Some things stopped working.

Namely, places where I call VBA functions using Applescript: do
Visual Basic ("Call function"), don't work anymore. Applescript tells
me that "Call function" doesn't understand the "do Visual Basic"
message.

My best guess is that once I turn the presentation into an add-in,
it's no longer VBA code, and thus the "do Visual Basic" command in
Applescript is no longer applicable. Perhaps that or, the VBA code is
specific to the presentation it was authored in, but the add-in is
generic to the Application, and thus can apply to any presentation, and
perhaps "do Visual Basic" implicitly references a specific
presentation, so the add-in code is out of its range.

Either way, I need a way to call the functions I wrote from
Applescript (or by any other possible means) through a secondary
application.

Is it even possible?

....Thanx...
....Eric...
 
P

Paul Berkowitz

I don't quite understand what you're trying to do. How are you making it an
Add-In? If it is a VBA macro, are you doing the AppleScript parts as
MacScript commands?

If it's not a VBA macro, what is it? An AppleScript applet (application),
that launches on startup? PPT won't run a .scpt script document, so I
suppose it must be. Or is it your Cocoa app? You say you've got a Cocoa
application somewhere - is this it? Are you coding NSAppleScript within
Objective C? As text, or as a path to an applet or script file?

Are you sure you're using the correct quote escaping? What do mean by "Call
function" anyway? Do you mean you're calling another Sub? If that's what
this is about, I think you need to read

<http://www.word.mvps.org/MacWordNew/WordAppleScript.htm>

(In safari, refresh the page a few times.) Read the "Multiple Subs and
Functions": I think that's the problem you're hitting.
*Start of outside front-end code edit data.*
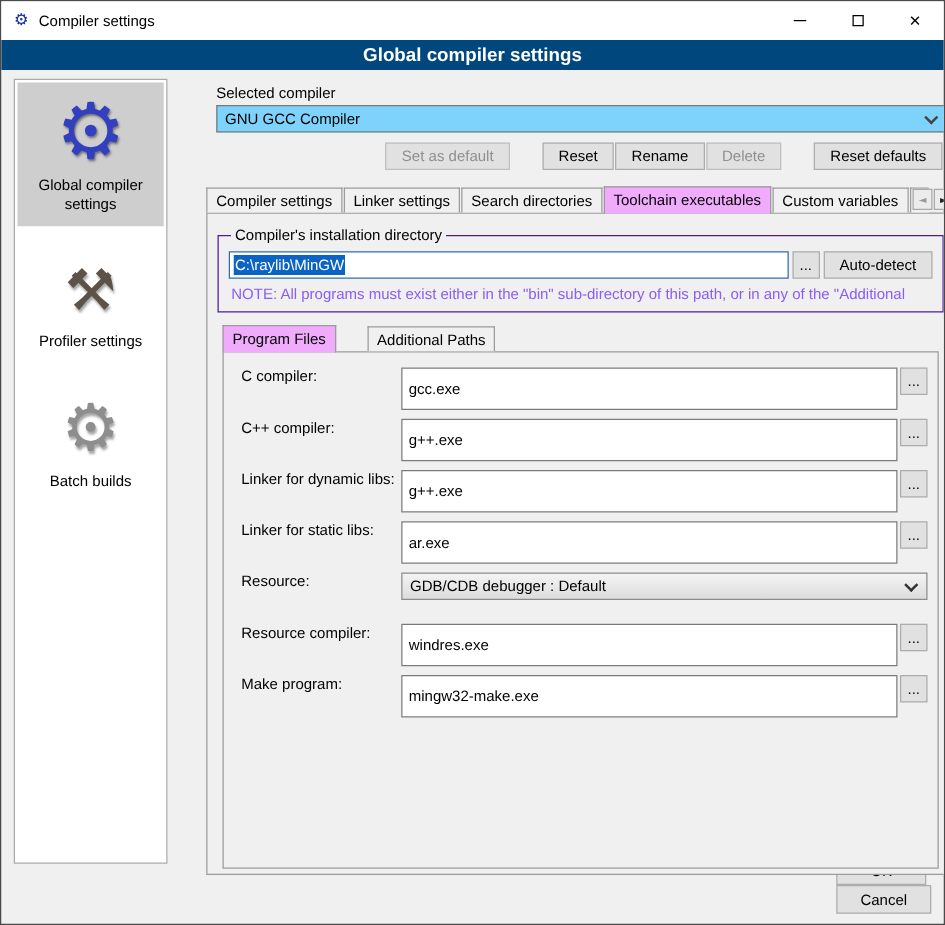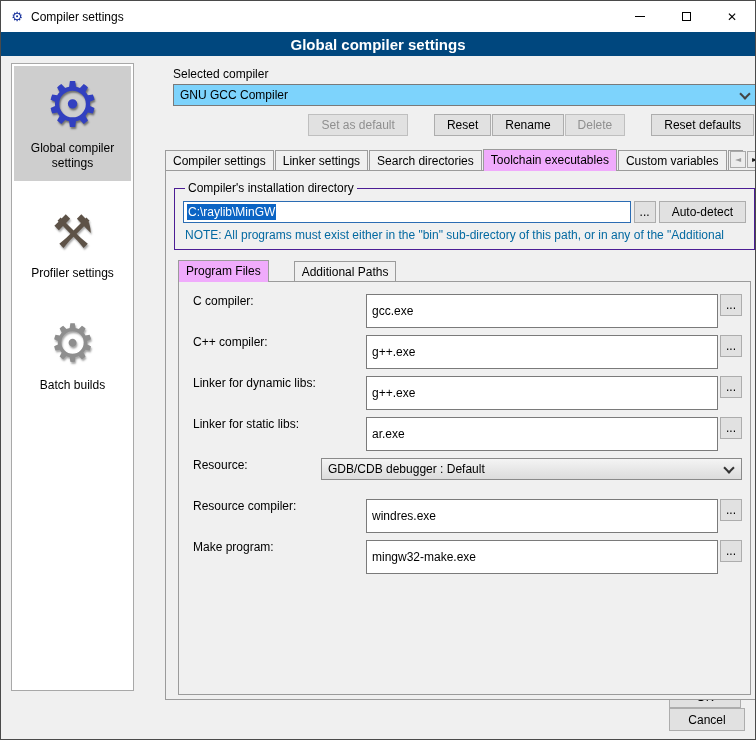--- a/index.html
+++ b/index.html
@@ -57,29 +57,29 @@
 
   .panel { border:1px solid #9b9b9b; background:#f0f0f0; height:530px; position:relative; z-index:1; }
 
   
   .groupbox { border:1px solid #4c1d95; margin:10px 8px 0; padding:4px 8px 6px; }
   .groupbox legend { padding:0 3px; margin-left:2px; font-size:12px; }
   .dir-row { display:flex; align-items:center; margin-top:2px; }
   .dir-input { flex:1; height:22px; border:1px solid #2b6cb3; background:#fff; display:flex; align-items:center; padding:0 3px; overflow:hidden; }
   .sel-text { background:#0b64c4; color:#fff; padding:1px 1px; white-space:nowrap; }
   .dir-row .btn { margin-left:3px; }
-  .note { color:#0369a1; margin:5px 0 1px 2px; white-space:nowrap; overflow:hidden; }
+  .note { color:#8b5cf6; margin:5px 0 1px 2px; white-space:nowrap; overflow:hidden; }
 
   
   .subtabstrip { display:flex; align-items:flex-end; height:21px; margin:10px 0 0 12px; position:relative; z-index:2;gap:24px; }
   .subpanel { border:1px solid #9b9b9b; background:#f0f0f0; margin:0 12px; height:414px; padding:12px 8px 0 14px; position:relative; z-index:1; }
 
   .form-row { display:flex; align-items:flex-start; margin-bottom:9px; height:32px; }
   .f-label { width:128px; flex:none; }
-  .text-input { flex:1; height:22px; background:#fff; border:1px solid #7a7a7a; display:flex; align-items:center; padding:16px 5px; margin-right:2px; overflow:hidden; white-space:nowrap;margin-left:45px; }
+  .text-input { flex:1; height:22px; background:#fff; border:1px solid #7a7a7a; display:flex; align-items:center; padding:16px 5px; margin-right:2px; overflow:hidden; white-space:nowrap; }
   .choice { flex:1; height:22px; background:linear-gradient(#f4f4f4,#dcdcdc); border:1px solid #8a8a8a; display:flex; align-items:center; padding:0 20px 0 6px; position:relative; }
   .choice .combo-arrow { right:8px; top:5px; border-color:#333; }
 
   
   .footer { position:absolute; right:10px; bottom:8px; display:flex;flex-direction:column; }
   .footer .btn { width:72px; height:23px; margin-left:9px; }
   .footer .btn.cancel { width:76px; }
 </style>
 </head>
 <body>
BTW, it seems awfully complex. Do you have Office 2004? Are you aware that
you could do everything in native AppleScript now, without do Visual Basic?
Or vice versa, could you really not do everything from a macro, with a few
MacScript commands where needed?

--
Paul Berkowitz
MVP MacOffice
Entourage FAQ Page: <http://www.entourage.mvps.org/faq/index.html>
AppleScripts for Entourage: <http://macscripter.net/scriptbuilders/>

Please "Reply To Newsgroup" to reply to this message. Emails will be
ignored.

PLEASE always state which version of Microsoft Office you are using -
**2004**, X or 2001. It's often impossible to answer your questions
otherwise.
 
E

ecrichlow

Okay,

I'm somewhat conflicted as to how much detail to give, to give you
the big picture versus clouding the issue with unnecessary detail.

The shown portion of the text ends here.